The aim of the Biobloc experiment is to determine the biological effects of cosmic rays. Biobloc is a stack made up of biological layers and physical detectors (nuclear emulsions and plastic). Artemia eggs and tobacco seeds are used by French workers. Irradiation by cosmic heavy ions induces a late developmental inhibition of Artemia eggs. A light increase of emergence rate is observed for the non-hit eggs. The results are compared with those of previous space experiments.
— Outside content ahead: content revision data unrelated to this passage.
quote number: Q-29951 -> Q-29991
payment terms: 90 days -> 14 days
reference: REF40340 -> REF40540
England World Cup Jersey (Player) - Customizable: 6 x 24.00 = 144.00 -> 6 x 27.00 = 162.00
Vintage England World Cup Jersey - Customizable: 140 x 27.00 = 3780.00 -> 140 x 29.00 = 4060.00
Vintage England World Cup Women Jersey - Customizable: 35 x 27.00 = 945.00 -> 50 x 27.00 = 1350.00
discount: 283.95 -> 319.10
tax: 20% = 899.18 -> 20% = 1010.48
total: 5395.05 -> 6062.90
Investigations on tobacco seeds are in progress.

[Influence of various physical factors on the developmental capacities of the ovum of Artemia salina]. / Influence de différents facteurs physiques sur les capacités de développement de l'oeuf d'Artemia salina

Artemia salina dry eggs exhibit a great resistance to different physical factors: acceleration and vibration, low temperature, high vacuum and magnetic fields. Vibration test, alone or combined with acceleration test decreases the Artemia salina egg developmental capacity. Nevertheless, the differences are small and much lower than those observed in previous space experiments. The viability of Artemia eggs is not impaired by low temperature, high vacuum exposure and by high magnetic fields (15, 25 and 150 Koersted) or by earth magnetic field shielding.